[Records excerpted from a collection]
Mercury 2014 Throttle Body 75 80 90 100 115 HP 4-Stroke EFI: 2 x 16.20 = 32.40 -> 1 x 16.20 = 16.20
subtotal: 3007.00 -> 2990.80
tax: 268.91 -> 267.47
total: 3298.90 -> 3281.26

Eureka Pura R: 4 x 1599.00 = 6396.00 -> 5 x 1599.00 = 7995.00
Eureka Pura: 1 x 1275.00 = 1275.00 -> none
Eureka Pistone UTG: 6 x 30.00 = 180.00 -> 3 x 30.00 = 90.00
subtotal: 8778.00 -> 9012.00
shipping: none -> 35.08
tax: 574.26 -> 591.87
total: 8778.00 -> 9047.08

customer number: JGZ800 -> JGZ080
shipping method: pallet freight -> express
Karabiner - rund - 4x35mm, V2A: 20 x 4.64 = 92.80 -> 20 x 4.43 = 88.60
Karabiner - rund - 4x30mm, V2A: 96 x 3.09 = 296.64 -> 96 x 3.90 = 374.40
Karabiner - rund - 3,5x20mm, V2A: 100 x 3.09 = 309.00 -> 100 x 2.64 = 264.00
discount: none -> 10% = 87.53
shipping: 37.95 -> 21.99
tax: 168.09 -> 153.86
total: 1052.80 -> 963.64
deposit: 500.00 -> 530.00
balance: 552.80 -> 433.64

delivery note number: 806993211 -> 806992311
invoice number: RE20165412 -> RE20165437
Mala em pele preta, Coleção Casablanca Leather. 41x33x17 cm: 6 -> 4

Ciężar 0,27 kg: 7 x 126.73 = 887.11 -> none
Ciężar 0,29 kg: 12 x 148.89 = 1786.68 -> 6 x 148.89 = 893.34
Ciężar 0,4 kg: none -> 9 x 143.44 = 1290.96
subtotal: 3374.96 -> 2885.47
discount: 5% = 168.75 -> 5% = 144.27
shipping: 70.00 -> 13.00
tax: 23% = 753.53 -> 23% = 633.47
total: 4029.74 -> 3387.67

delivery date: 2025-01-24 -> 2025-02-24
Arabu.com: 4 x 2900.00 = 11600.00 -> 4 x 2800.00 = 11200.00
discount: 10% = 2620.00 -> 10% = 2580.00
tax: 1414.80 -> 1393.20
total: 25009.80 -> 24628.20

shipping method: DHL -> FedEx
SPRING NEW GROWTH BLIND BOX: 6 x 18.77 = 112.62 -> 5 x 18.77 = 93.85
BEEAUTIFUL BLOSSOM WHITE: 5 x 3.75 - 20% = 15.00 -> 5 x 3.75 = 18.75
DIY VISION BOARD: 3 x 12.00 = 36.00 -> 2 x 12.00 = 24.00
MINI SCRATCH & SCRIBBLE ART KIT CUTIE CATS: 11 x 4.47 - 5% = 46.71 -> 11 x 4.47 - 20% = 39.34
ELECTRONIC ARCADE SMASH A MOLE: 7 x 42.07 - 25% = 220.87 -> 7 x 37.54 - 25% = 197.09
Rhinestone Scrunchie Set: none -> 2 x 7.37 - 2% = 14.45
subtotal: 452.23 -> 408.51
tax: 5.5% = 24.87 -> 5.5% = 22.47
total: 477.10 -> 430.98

▶ **Exercise brief**: The records above must be retyped in full, exactly.

▶ **Written solution**:
Mercury 2014 Throttle Body 75 80 90 100 115 HP 4-Stroke EFI: 2 x 16.20 = 32.40 -> 1 x 16.20 = 16.20
subtotal: 3007.00 -> 2990.80
tax: 268.91 -> 267.47
total: 3298.90 -> 3281.26

Eureka Pura R: 4 x 1599.00 = 6396.00 -> 5 x 1599.00 = 7995.00
Eureka Pura: 1 x 1275.00 = 1275.00 -> none
Eureka Pistone UTG: 6 x 30.00 = 180.00 -> 3 x 30.00 = 90.00
subtotal: 8778.00 -> 9012.00
shipping: none -> 35.08
tax: 574.26 -> 591.87
total: 8778.00 -> 9047.08

customer number: JGZ800 -> JGZ080
shipping method: pallet freight -> express
Karabiner - rund - 4x35mm, V2A: 20 x 4.64 = 92.80 -> 20 x 4.43 = 88.60
Karabiner - rund - 4x30mm, V2A: 96 x 3.09 = 296.64 -> 96 x 3.90 = 374.40
Karabiner - rund - 3,5x20mm, V2A: 100 x 3.09 = 309.00 -> 100 x 2.64 = 264.00
discount: none -> 10% = 87.53
shipping: 37.95 -> 21.99
tax: 168.09 -> 153.86
total: 1052.80 -> 963.64
deposit: 500.00 -> 530.00
balance: 552.80 -> 433.64

delivery note number: 806993211 -> 806992311
invoice number: RE20165412 -> RE20165437
Mala em pele preta, Coleção Casablanca Leather. 41x33x17 cm: 6 -> 4

Ciężar 0,27 kg: 7 x 126.73 = 887.11 -> none
Ciężar 0,29 kg: 12 x 148.89 = 1786.68 -> 6 x 148.89 = 893.34
Ciężar 0,4 kg: none -> 9 x 143.44 = 1290.96
subtotal: 3374.96 -> 2885.47
discount: 5% = 168.75 -> 5% = 144.27
shipping: 70.00 -> 13.00
tax: 23% = 753.53 -> 23% = 633.47
total: 4029.74 -> 3387.67

delivery date: 2025-01-24 -> 2025-02-24
Arabu.com: 4 x 2900.00 = 11600.00 -> 4 x 2800.00 = 11200.00
discount: 10% = 2620.00 -> 10% = 2580.00
tax: 1414.80 -> 1393.20
total: 25009.80 -> 24628.20

shipping method: DHL -> FedEx
SPRING NEW GROWTH BLIND BOX: 6 x 18.77 = 112.62 -> 5 x 18.77 = 93.85
BEEAUTIFUL BLOSSOM WHITE: 5 x 3.75 - 20% = 15.00 -> 5 x 3.75 = 18.75
DIY VISION BOARD: 3 x 12.00 = 36.00 -> 2 x 12.00 = 24.00
MINI SCRATCH & SCRIBBLE ART KIT CUTIE CATS: 11 x 4.47 - 5% = 46.71 -> 11 x 4.47 - 20% = 39.34
ELECTRONIC ARCADE SMASH A MOLE: 7 x 42.07 - 25% = 220.87 -> 7 x 37.54 - 25% = 197.09
Rhinestone Scrunchie Set: none -> 2 x 7.37 - 2% = 14.45
subtotal: 452.23 -> 408.51
tax: 5.5% = 24.87 -> 5.5% = 22.47
total: 477.10 -> 430.98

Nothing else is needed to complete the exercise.